▶ **TASK ITEM**: Pictures aside, write out every record exactly as it appears.

______________________________

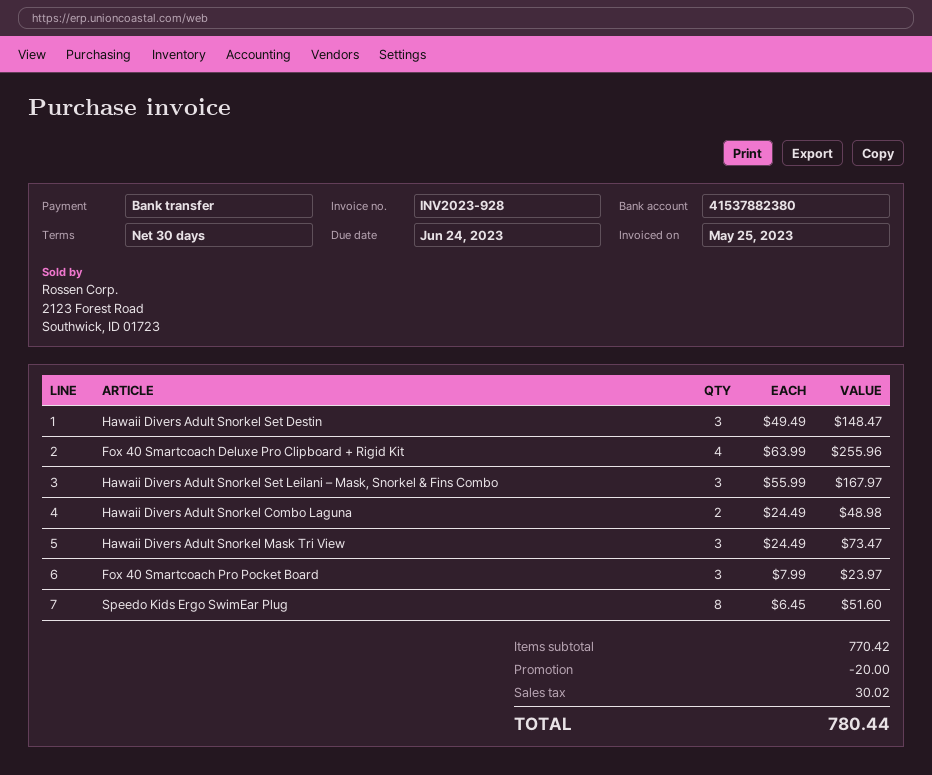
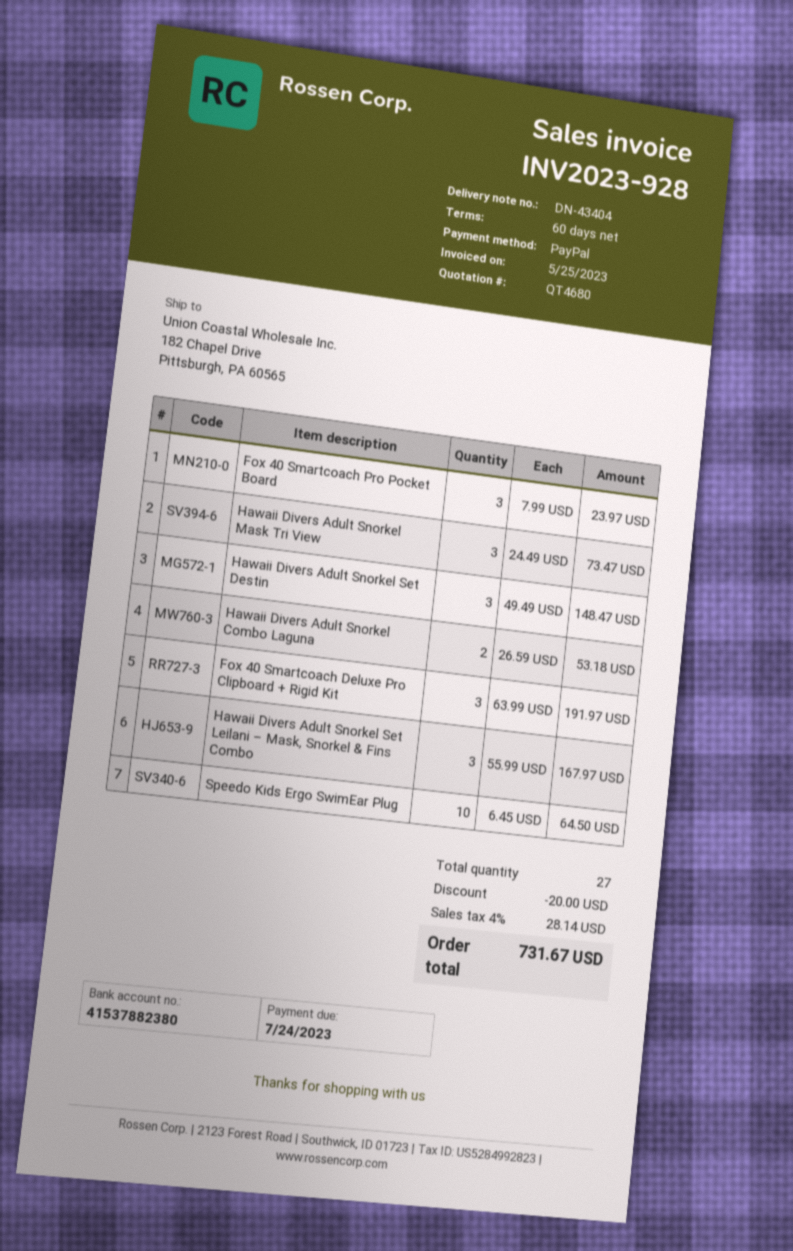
payment terms: 30 days -> 60 days
due date: 2023-06-24 -> 2023-07-24
payment method: bank transfer -> PayPal
Fox 40 Smartcoach Deluxe Pro Clipboard + Rigid Kit: 4 x 63.99 = 255.96 -> 3 x 63.99 = 191.97
Hawaii Divers Adult Snorkel Combo Laguna: 2 x 24.49 = 48.98 -> 2 x 26.59 = 53.18
Speedo Kids Ergo SwimEar Plug: 8 x 6.45 = 51.60 -> 10 x 6.45 = 64.50
tax: 30.02 -> 28.14
total: 780.44 -> 731.67

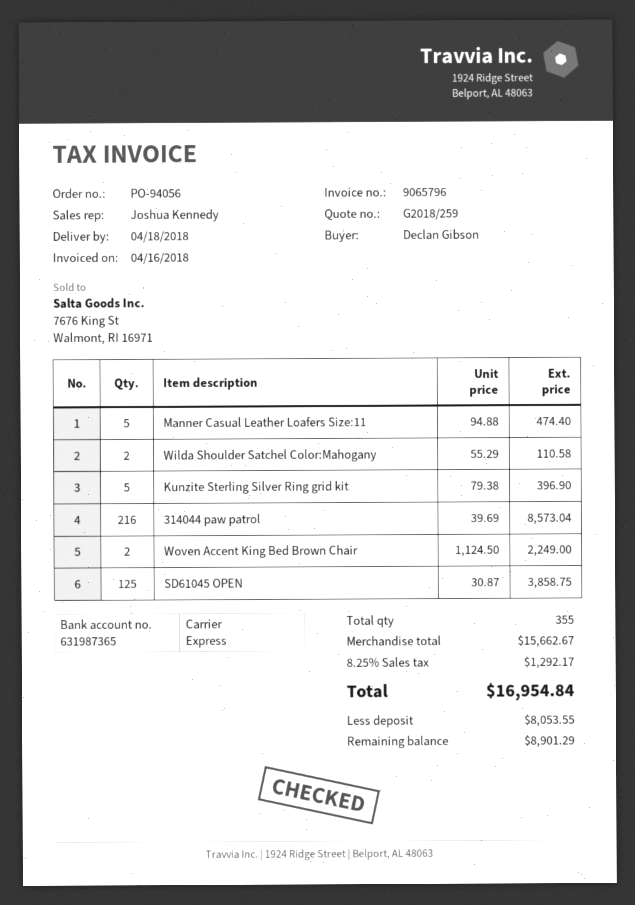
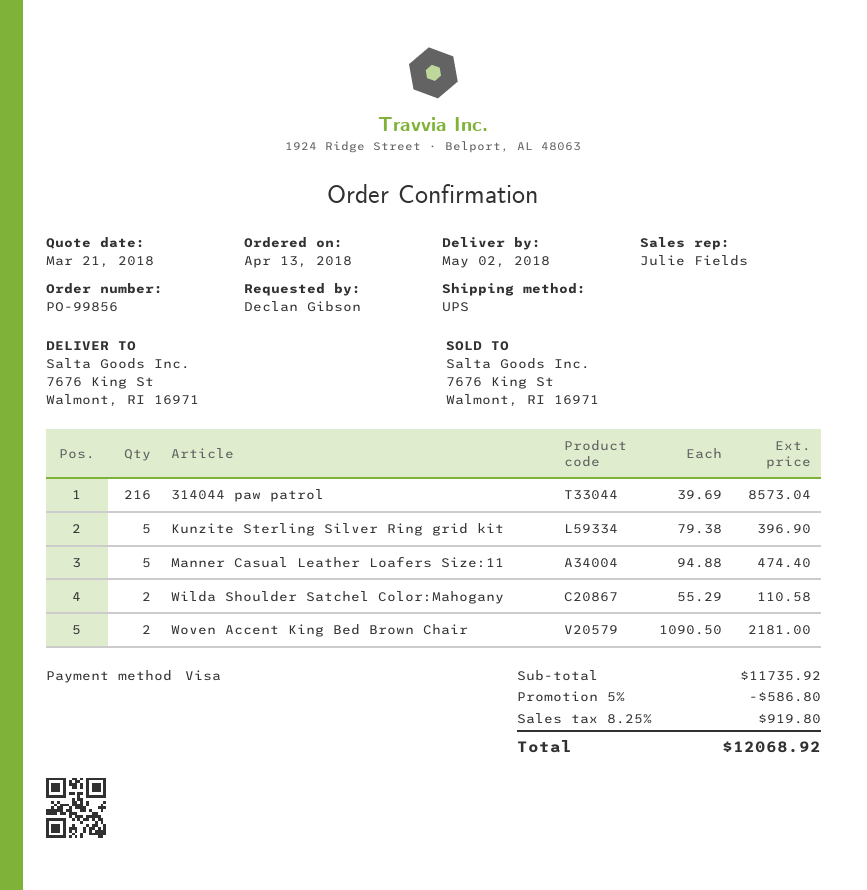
order number: PO-94056 -> PO-99856
delivery date: 2018-04-18 -> 2018-05-02
sales rep: Joshua Kennedy -> Julie Fields
shipping method: express -> UPS
Woven Accent King Bed Brown Chair: 2 x 1124.50 = 2249.00 -> 2 x 1090.50 = 2181.00
SD61045 OPEN: 125 x 30.87 = 3858.75 -> none
subtotal: 15662.67 -> 11735.92
discount: none -> 5% = 586.80
tax: 8.25% = 1292.17 -> 8.25% = 919.80
total: 16954.84 -> 12068.92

______________________________

▶ **ANSWER AREA**:
payment terms: 30 days -> 60 days
due date: 2023-06-24 -> 2023-07-24
payment method: bank transfer -> PayPal
Fox 40 Smartcoach Deluxe Pro Clipboard + Rigid Kit: 4 x 63.99 = 255.96 -> 3 x 63.99 = 191.97
Hawaii Divers Adult Snorkel Combo Laguna: 2 x 24.49 = 48.98 -> 2 x 26.59 = 53.18
Speedo Kids Ergo SwimEar Plug: 8 x 6.45 = 51.60 -> 10 x 6.45 = 64.50
tax: 30.02 -> 28.14
total: 780.44 -> 731.67

order number: PO-94056 -> PO-99856
delivery date: 2018-04-18 -> 2018-05-02
sales rep: Joshua Kennedy -> Julie Fields
shipping method: express -> UPS
Woven Accent King Bed Brown Chair: 2 x 1124.50 = 2249.00 -> 2 x 1090.50 = 2181.00
SD61045 OPEN: 125 x 30.87 = 3858.75 -> none
subtotal: 15662.67 -> 11735.92
discount: none -> 5% = 586.80
tax: 8.25% = 1292.17 -> 8.25% = 919.80
total: 16954.84 -> 12068.92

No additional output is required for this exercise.